▸ **Source material**
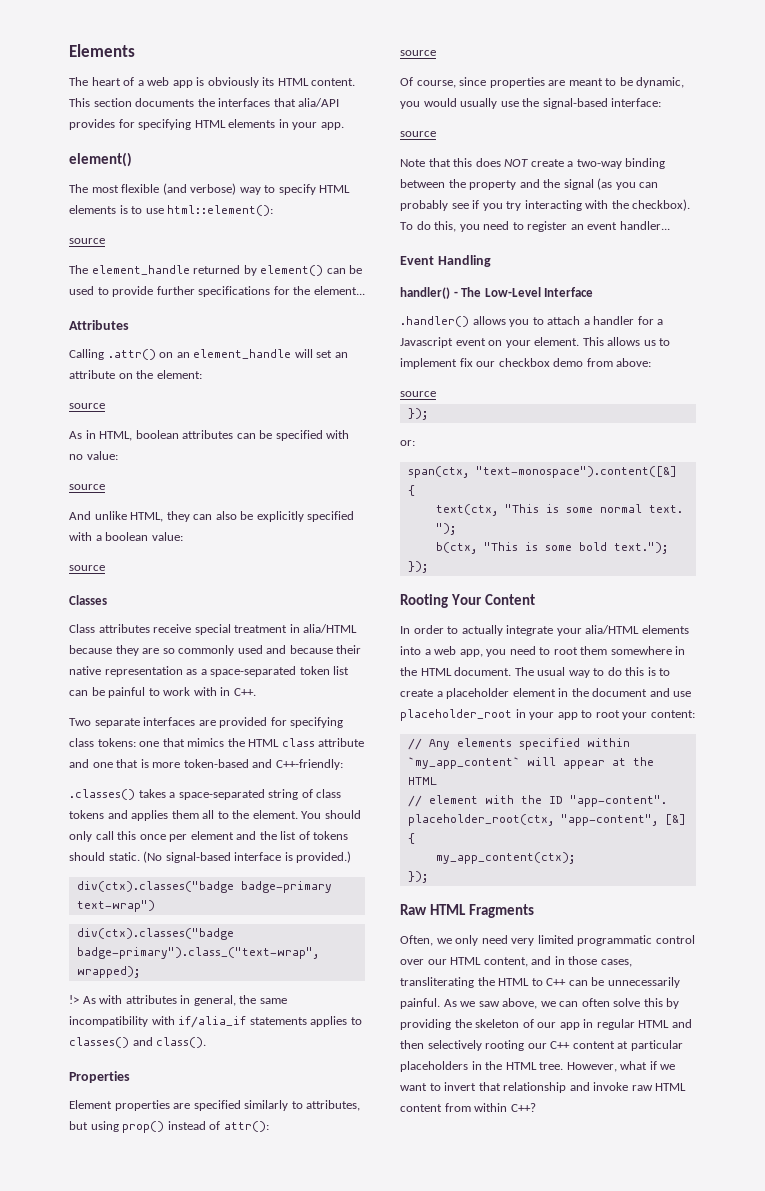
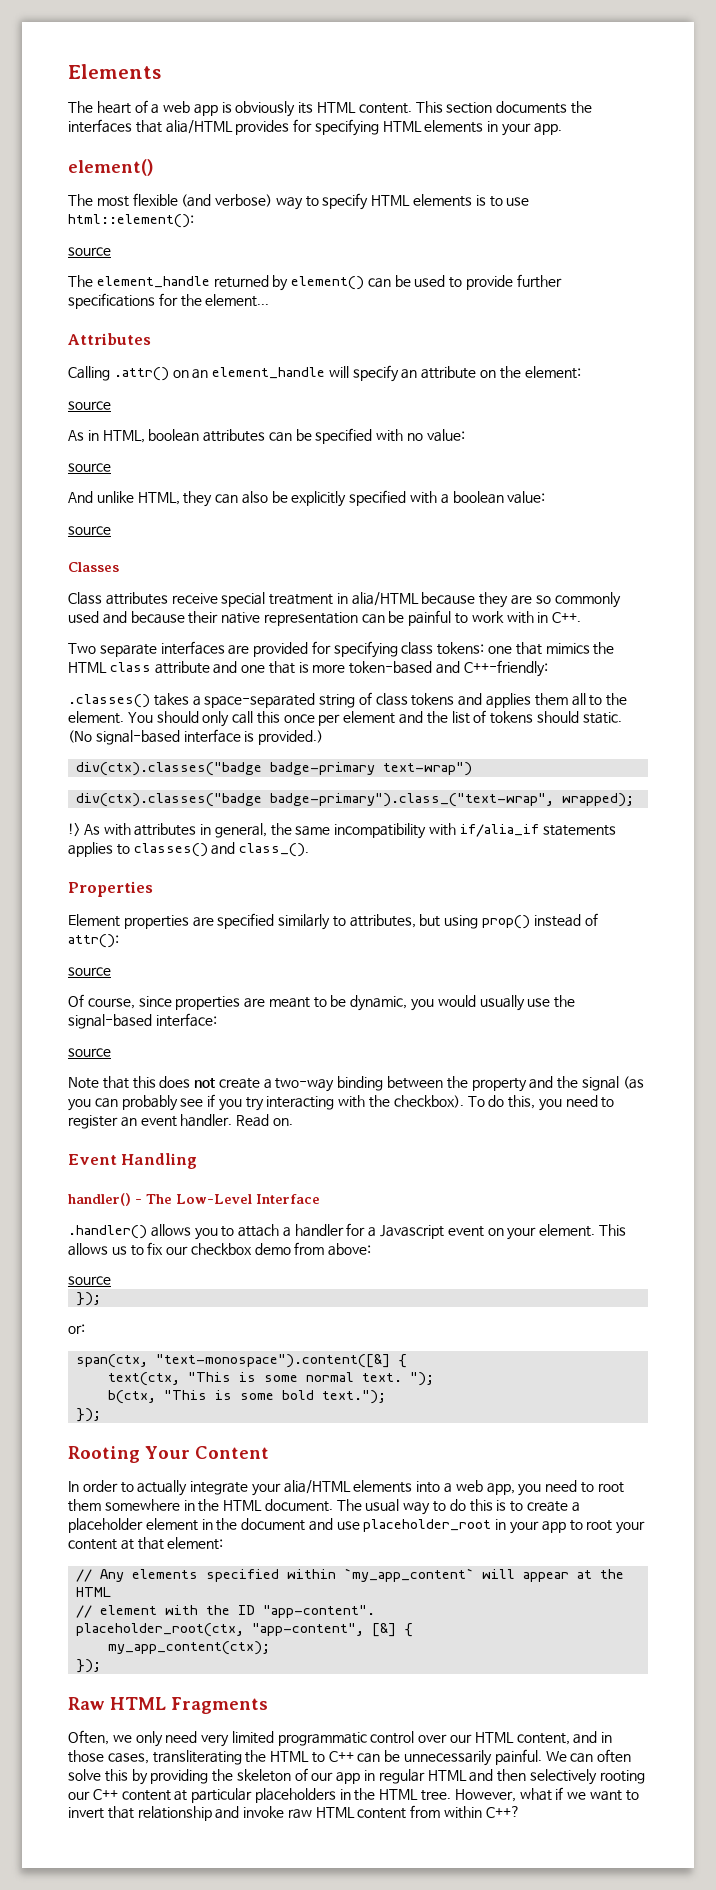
[298,98,340,107] alia/API -> [165,120,233,134] alia/HTML
[316,350,333,358] set -> [352,365,399,382] specify
[186,666,350,677] as a space-separated token list -> (358, 619) none
[156,1037,207,1048] class(). -> [239,843,310,857] class_().
[504,159,529,167] NOT -> [194,1078,216,1088] not
[619,221,670,230] handler... -> [180,1114,293,1127] handler. Read on.
[400,358,457,369] implement -> (144, 1250) none
[650,710,695,718] content: -> [68,1537,224,1550] content at that element:
[443,998,556,1009] As we saw above, we -> [545,1751,567,1762] We

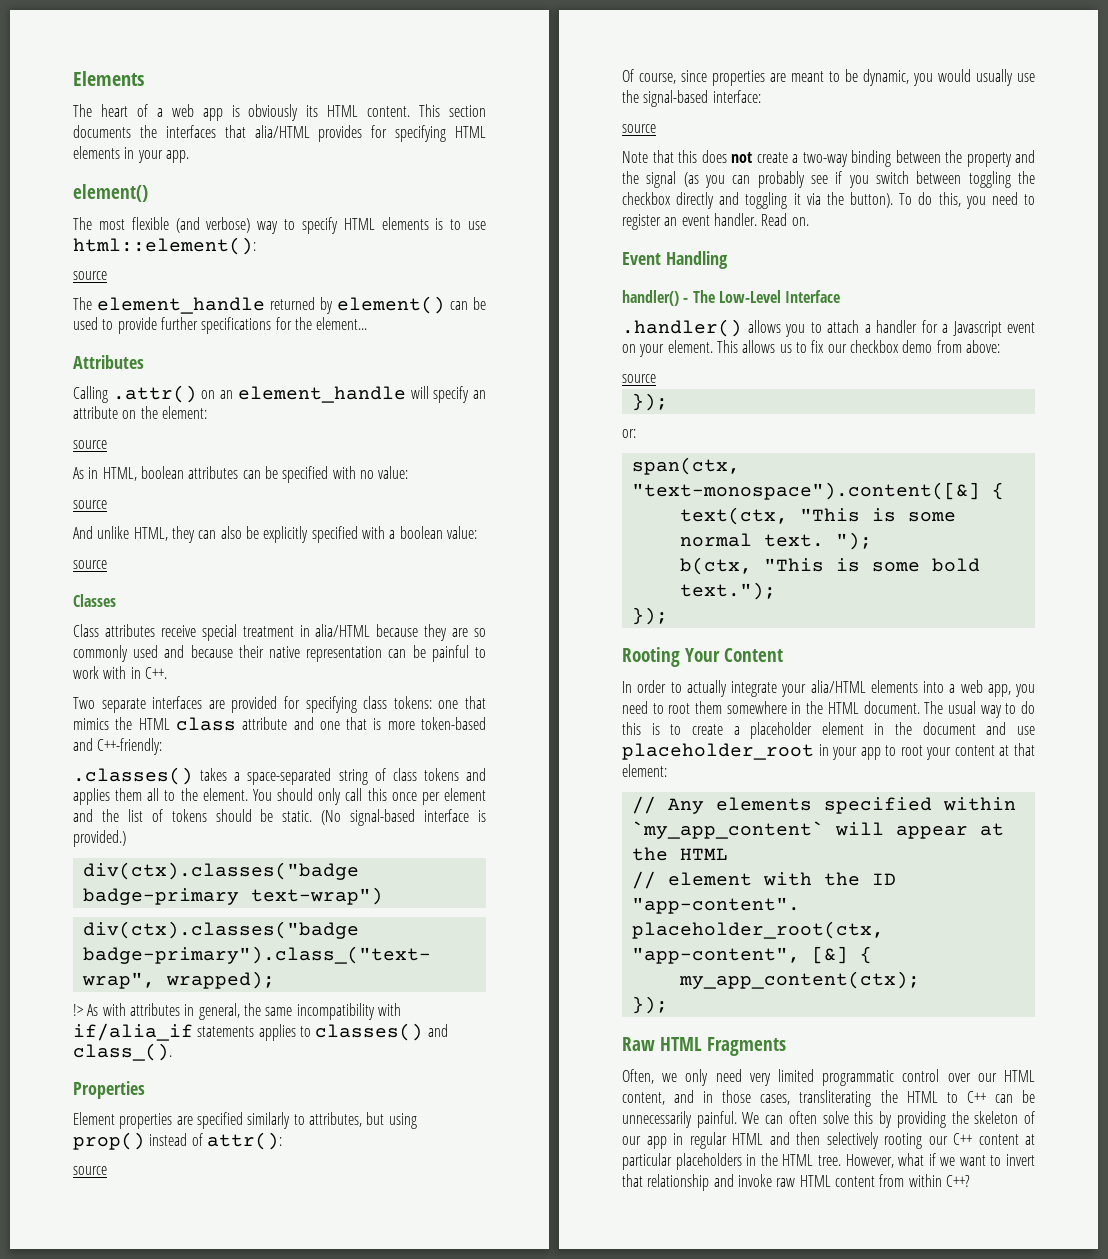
(579, 717) none -> [260,809,274,822] be
[245,1095,464,1111] try interacting with the checkbox). -> [876,171,1035,188] [622,192,894,209] switch between toggling the checkbox directly and toggling it via the button).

▸ **Exercise aim**
From the line with "[650,710,695,718] content: ->" through the end of the listing, write out every line exactly, leaving out the pictures.

▸ **Output**
[650,710,695,718] content: -> [68,1537,224,1550] content at that element:
[443,998,556,1009] As we saw above, we -> [545,1751,567,1762] We

(579, 717) none -> [260,809,274,822] be
[245,1095,464,1111] try interacting with the checkbox). -> [876,171,1035,188] [622,192,894,209] switch between toggling the checkbox directly and toggling it via the button).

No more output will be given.